_TASK TO CARRY OUT:_ Scan the records for the word "Oporto". Return each line where it is found.

*** Opening RECORDS FOR THIS TASK ***

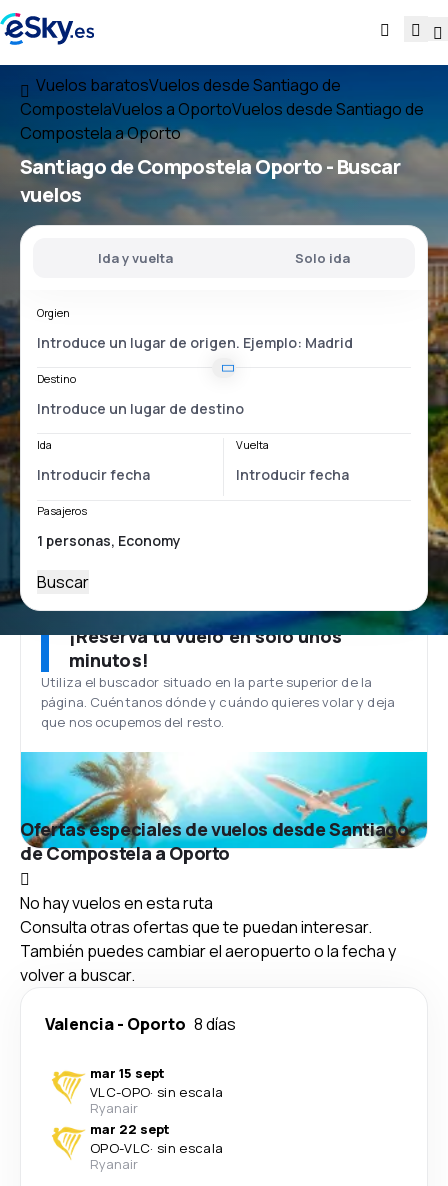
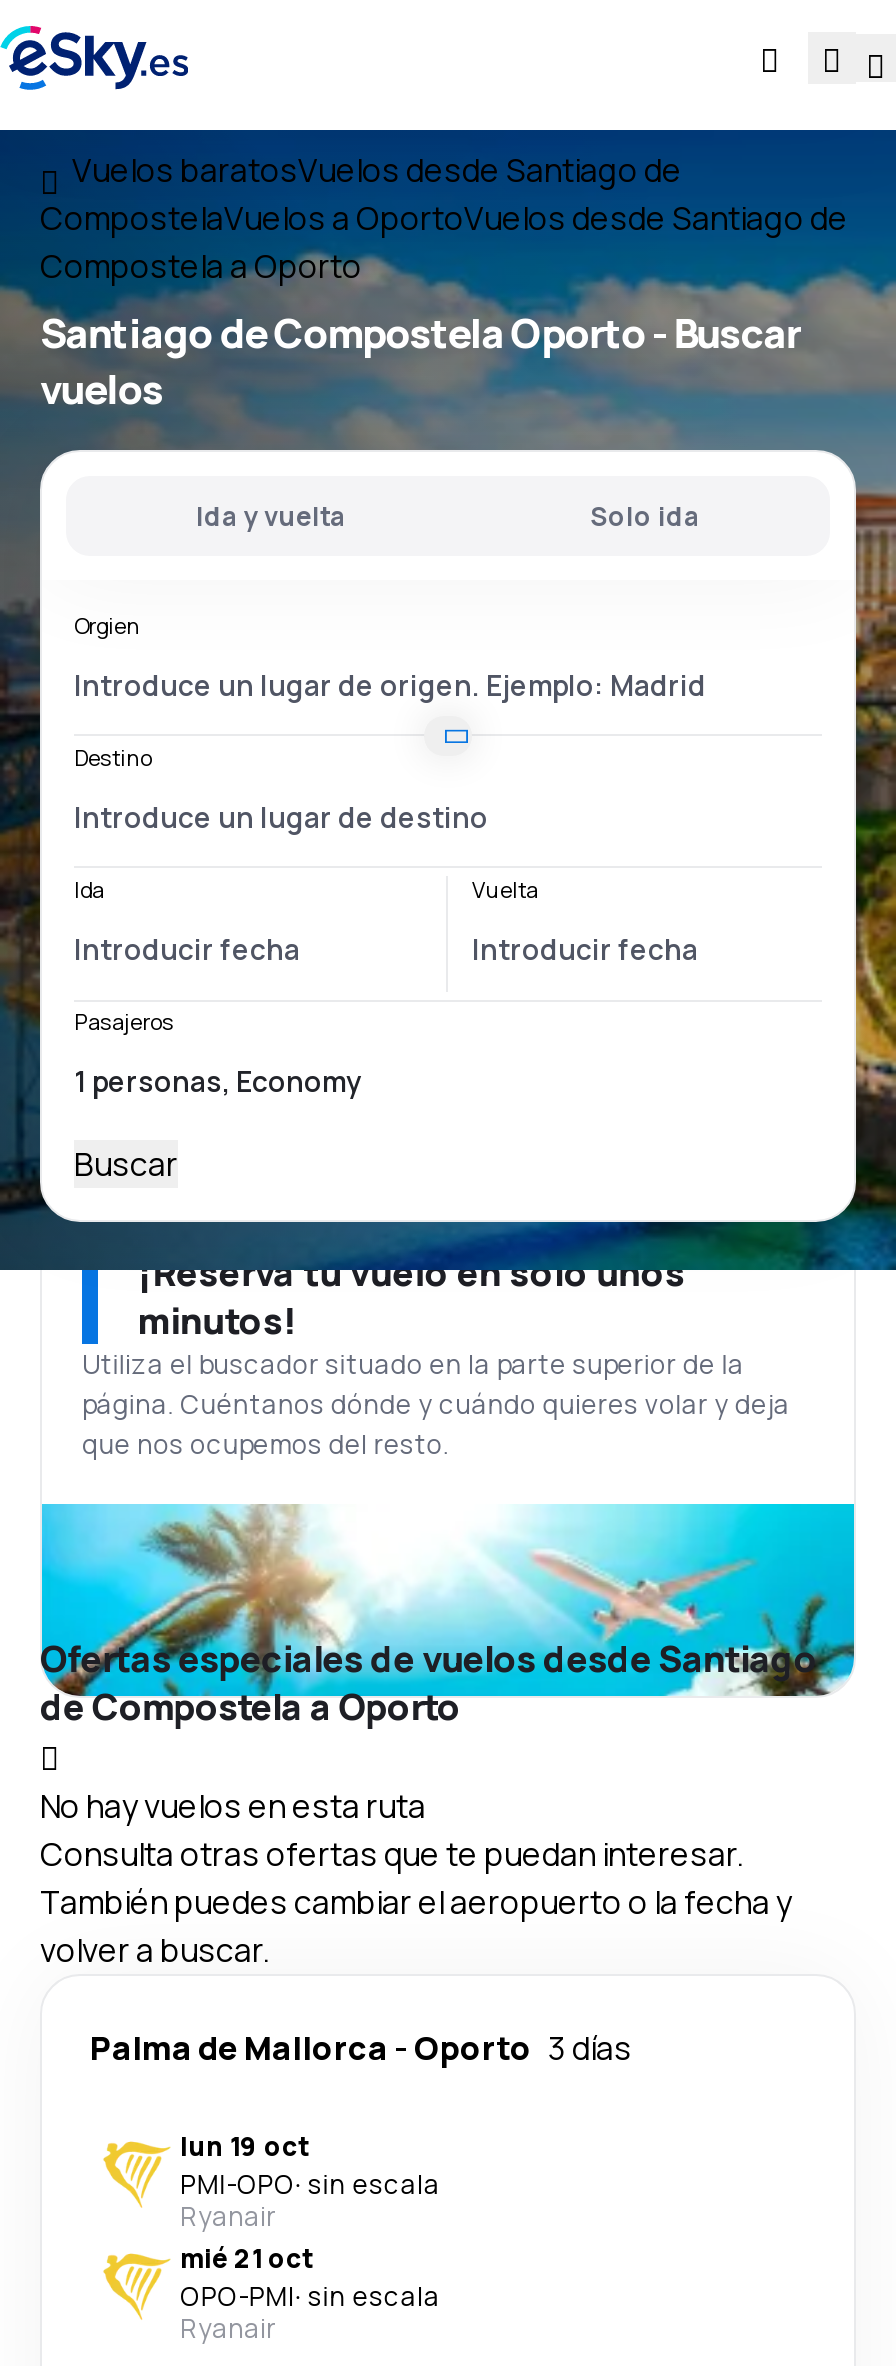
- Valencia - Oporto 8 días
+ Palma de Mallorca - Oporto 3 días

- mar 15 sept
- VLC-OPO · sin escala
+ lun 19 oct
+ PMI-OPO · sin escala

- mar 22 sept
- OPO-VLC · sin escala
+ mié 21 oct
+ OPO-PMI · sin escala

*** Closing RECORDS FOR THIS TASK ***

_REPLY TO THE TASK:_
- Valencia - Oporto 8 días
+ Palma de Mallorca - Oporto 3 días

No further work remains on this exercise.